**Goal of the exercise:** Starting at the line that has "font-size: 15.5px;" and stopping after the line that has "562px; top: 185px;", reproduce the listing below exactly; omit everything else.
........
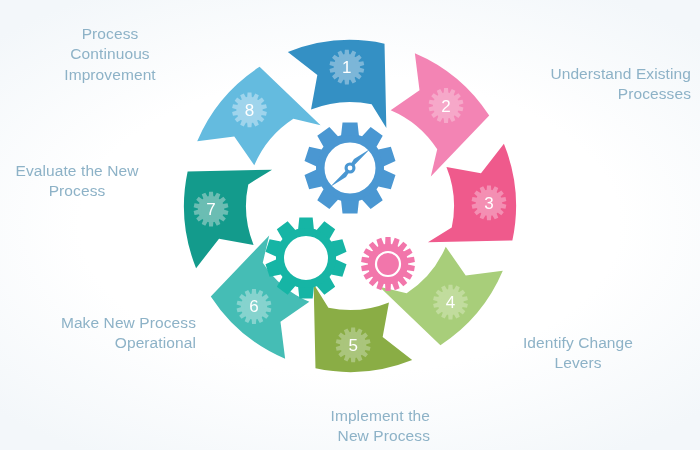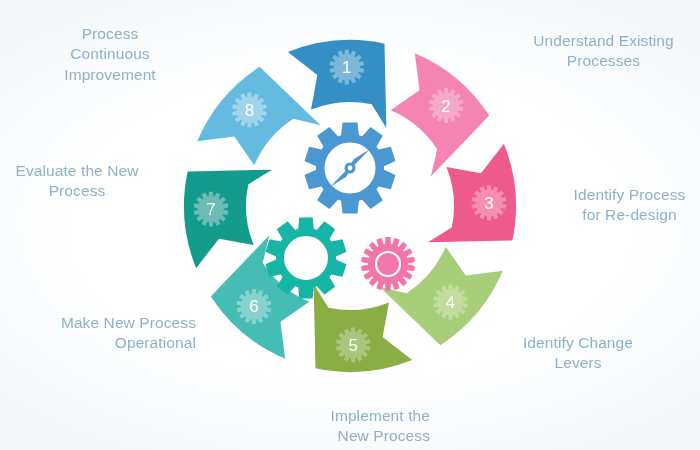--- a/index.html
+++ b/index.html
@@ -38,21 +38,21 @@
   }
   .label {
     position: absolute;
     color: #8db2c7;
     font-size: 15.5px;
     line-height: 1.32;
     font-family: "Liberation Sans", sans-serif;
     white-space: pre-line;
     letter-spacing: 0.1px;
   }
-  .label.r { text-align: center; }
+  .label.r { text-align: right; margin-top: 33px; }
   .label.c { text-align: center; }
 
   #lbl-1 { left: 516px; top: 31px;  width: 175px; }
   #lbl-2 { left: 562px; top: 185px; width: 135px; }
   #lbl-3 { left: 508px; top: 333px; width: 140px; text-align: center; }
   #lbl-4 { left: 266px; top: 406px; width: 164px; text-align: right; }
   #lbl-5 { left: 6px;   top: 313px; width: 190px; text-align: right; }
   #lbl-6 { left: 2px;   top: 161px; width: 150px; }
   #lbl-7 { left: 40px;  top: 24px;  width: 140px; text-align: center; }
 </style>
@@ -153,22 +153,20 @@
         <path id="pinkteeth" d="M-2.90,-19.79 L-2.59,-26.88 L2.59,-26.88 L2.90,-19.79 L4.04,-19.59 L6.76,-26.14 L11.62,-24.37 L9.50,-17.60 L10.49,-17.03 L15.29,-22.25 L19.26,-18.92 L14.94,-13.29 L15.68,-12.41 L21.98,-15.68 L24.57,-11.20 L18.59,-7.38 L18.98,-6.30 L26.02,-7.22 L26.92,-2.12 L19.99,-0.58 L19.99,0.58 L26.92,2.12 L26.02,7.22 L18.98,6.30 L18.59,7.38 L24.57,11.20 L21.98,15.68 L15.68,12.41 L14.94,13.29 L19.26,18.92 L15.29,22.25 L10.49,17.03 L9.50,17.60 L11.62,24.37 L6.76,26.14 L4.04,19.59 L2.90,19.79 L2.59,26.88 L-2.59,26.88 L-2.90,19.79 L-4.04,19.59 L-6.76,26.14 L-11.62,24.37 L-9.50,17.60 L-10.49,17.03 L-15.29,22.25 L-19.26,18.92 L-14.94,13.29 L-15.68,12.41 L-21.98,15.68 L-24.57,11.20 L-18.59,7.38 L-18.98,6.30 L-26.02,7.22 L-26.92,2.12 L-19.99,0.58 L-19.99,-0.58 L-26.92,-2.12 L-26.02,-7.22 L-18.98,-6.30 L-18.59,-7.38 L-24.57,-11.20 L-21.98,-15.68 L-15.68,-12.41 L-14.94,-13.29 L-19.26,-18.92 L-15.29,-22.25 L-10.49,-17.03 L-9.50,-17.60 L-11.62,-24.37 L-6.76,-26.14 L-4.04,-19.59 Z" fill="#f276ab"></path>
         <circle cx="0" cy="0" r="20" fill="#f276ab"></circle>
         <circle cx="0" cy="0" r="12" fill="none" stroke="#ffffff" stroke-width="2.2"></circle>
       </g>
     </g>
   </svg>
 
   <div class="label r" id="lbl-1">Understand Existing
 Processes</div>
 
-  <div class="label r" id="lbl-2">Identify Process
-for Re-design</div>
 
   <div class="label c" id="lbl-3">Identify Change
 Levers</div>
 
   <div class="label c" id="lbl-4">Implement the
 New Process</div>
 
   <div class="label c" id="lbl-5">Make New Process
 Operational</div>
........
**Reply to the task:**
     font-size: 15.5px;
     line-height: 1.32;
     font-family: "Liberation Sans", sans-serif;
     white-space: pre-line;
     letter-spacing: 0.1px;
   }
-  .label.r { text-align: center; }
+  .label.r { text-align: right; margin-top: 33px; }
   .label.c { text-align: center; }
 
   #lbl-1 { left: 516px; top: 31px;  width: 175px; }
   #lbl-2 { left: 562px; top: 185px; width: 135px; }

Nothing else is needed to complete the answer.